Sex chromosomes have a large effect on reproductive isolation and play an important role in hybrid inviability. In Drosophila hybrids, X-linked genes have pronounced deleterious effects on fitness in male hybrids, which have only one X chromosome. Several studies have succeeded at locating and identifying recessive X-linked alleles involved in hybrid inviability. Nonetheless, the density of dominant X-linked alleles involved in interspecific hybrid viability remains largely unknown. In this report, we study the effects of a panel of small fragments of the D. melanogaster X-chromosome carried on the D. melanogaster Y-chromosome in three kinds of hybrid males: D. melanogaster/D. santomea, D. melanogaster/D. simulans and D. melanogaster/D. mauritiana. D. santomea and D. melanogaster diverged over 10 million years ago, while D. simulans (and D. mauritiana) diverged from D. melanogaster over 3 million years ago.
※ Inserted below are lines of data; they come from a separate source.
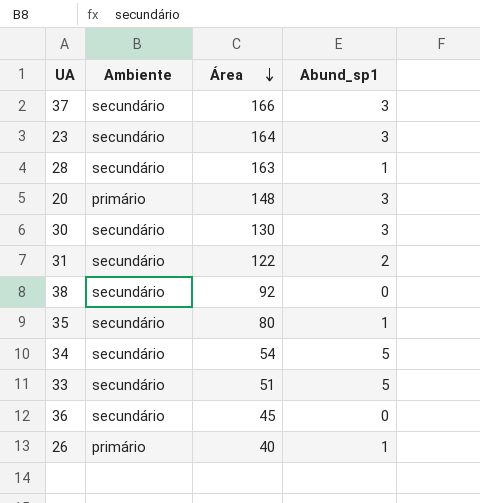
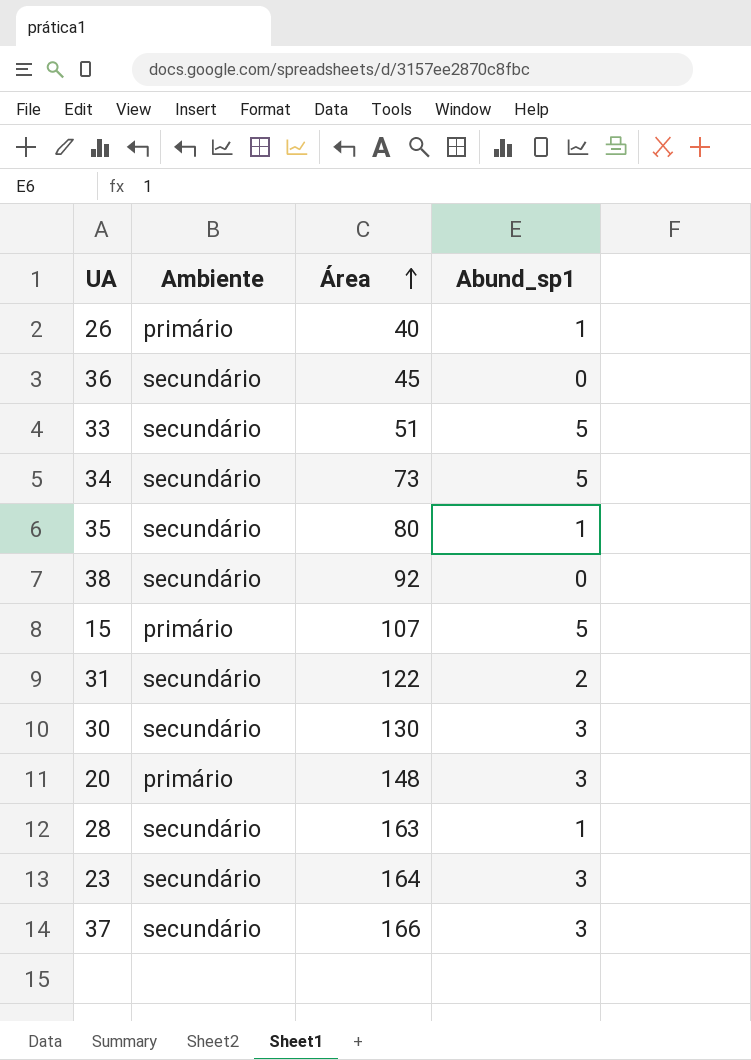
row order: Área descending -> Área ascending
34 | Área: 54 -> 73
row 15: none -> primário | 107 | 5

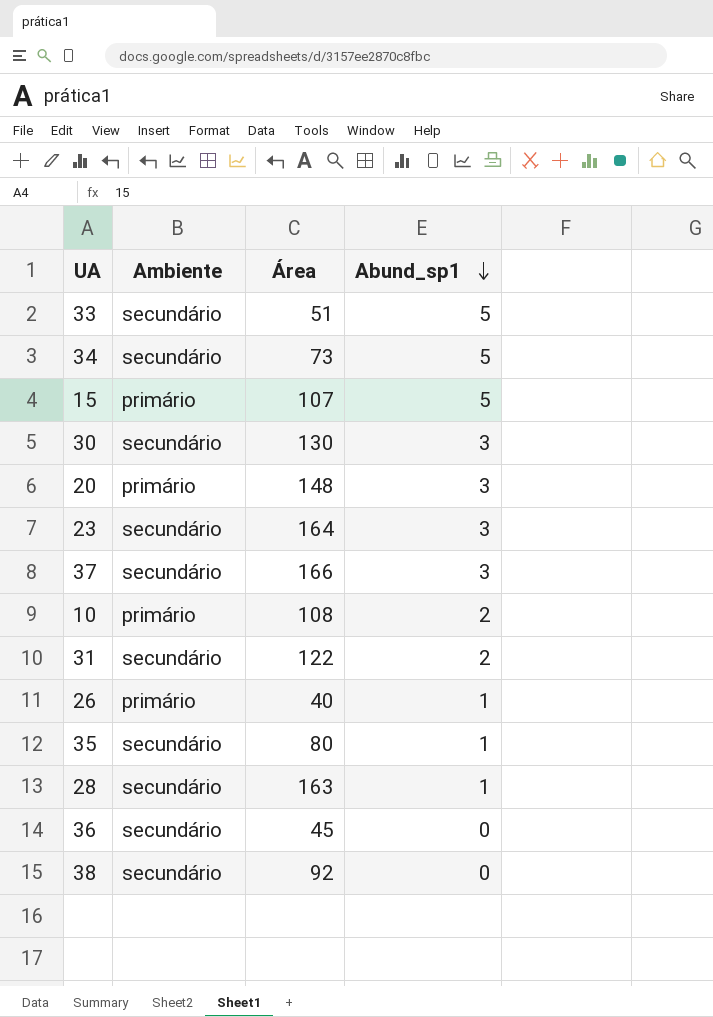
row order: Área ascending -> Abund_sp1 descending
row 10: none -> primário | 108 | 2

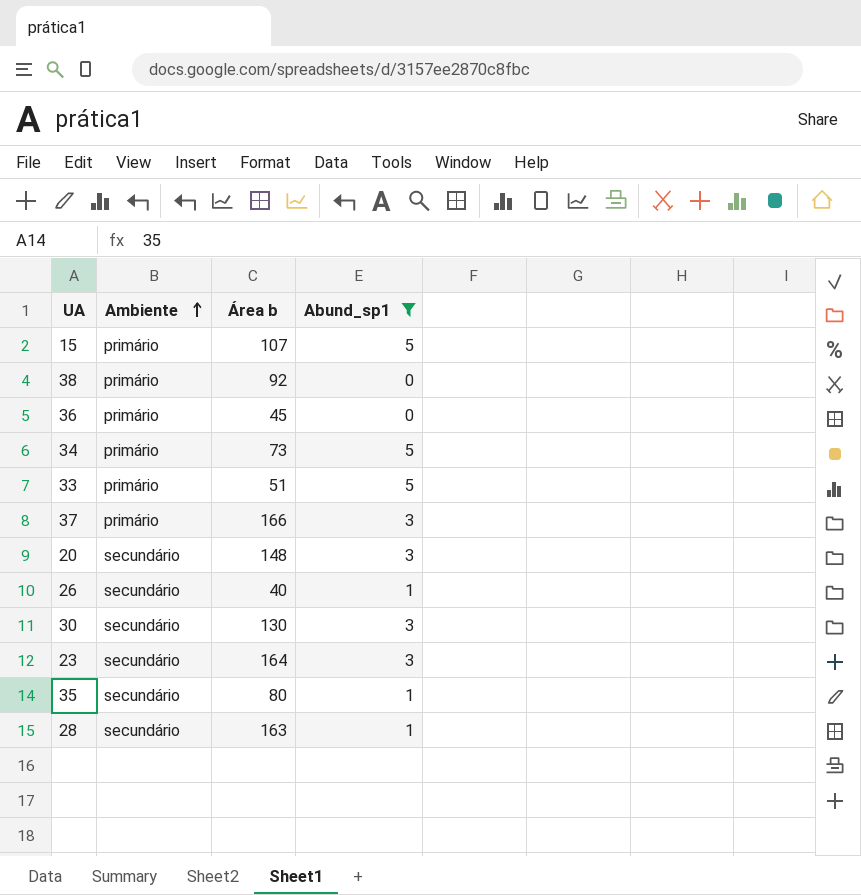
filter: none -> Abund_sp1 != 2
row order: Abund_sp1 descending -> Ambiente ascending
column name: Área -> Área b
38 | Ambiente: secundário -> primário
36 | Ambiente: secundário -> primário
34 | Ambiente: secundário -> primário
33 | Ambiente: secundário -> primário
37 | Ambiente: secundário -> primário
20 | Ambiente: primário -> secundário
26 | Ambiente: primário -> secundário

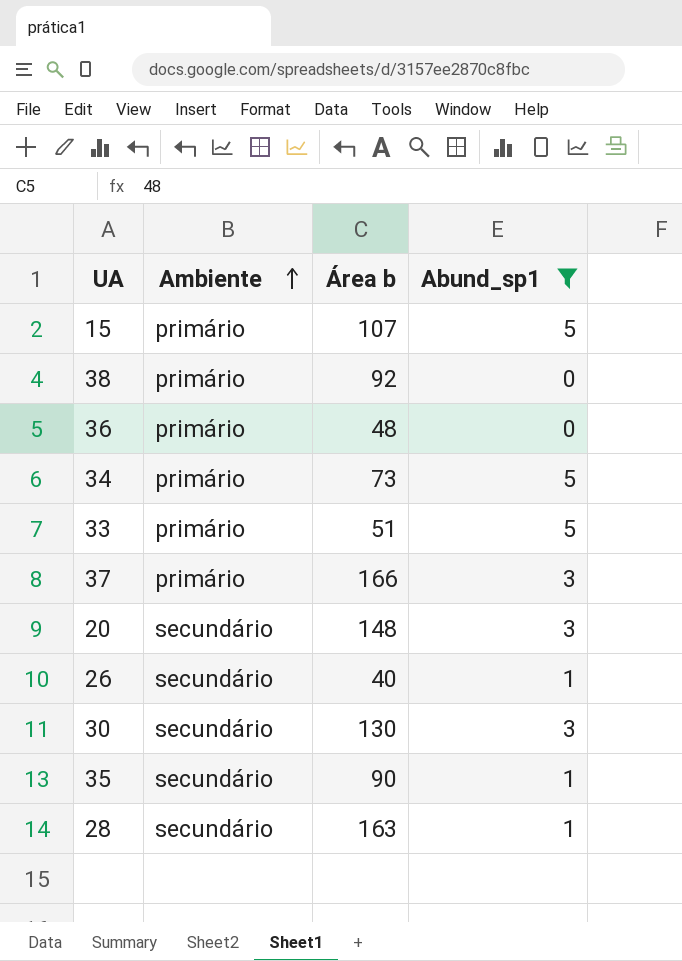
row 23: secundário | 164 | 3 -> none
36 | Área b: 45 -> 48
35 | Área b: 80 -> 90

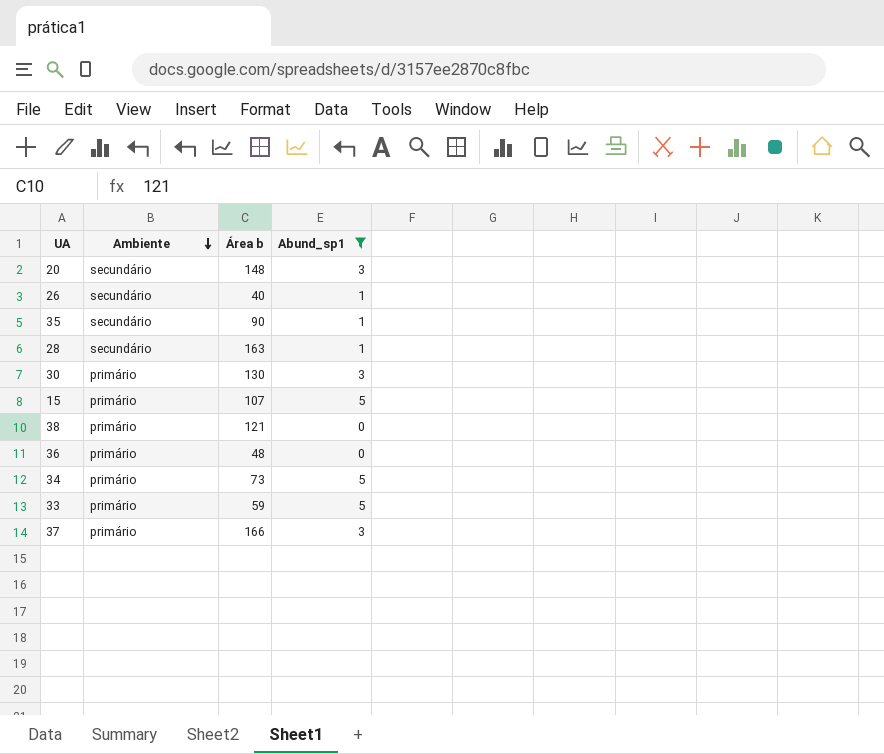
row order: Ambiente ascending -> Ambiente descending
30 | Ambiente: secundário -> primário
38 | Área b: 92 -> 121
33 | Área b: 51 -> 59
We find that the X-chromosome from D. melanogaster carries dominant alleles that are lethal in mel/san, mel/sim, and mel/mau hybrids, and more of these alleles are revealed in the most divergent cross. We then compare these effects on hybrid viability with two D. melanogaster intraspecific crosses. Unlike the interspecific crosses, we found no X-linked alleles that cause lethality in intraspecific crosses. Our results reveal the existence of dominant alleles on the X-chromosome of D. melanogaster which cause lethality in three different interspecific hybrids. These alleles only cause inviability in hybrid males, yet have little effect in hybrid females. This suggests that X-linked elements that cause hybrid inviability in males might not do so in hybrid females due to differing sex chromosome interactions.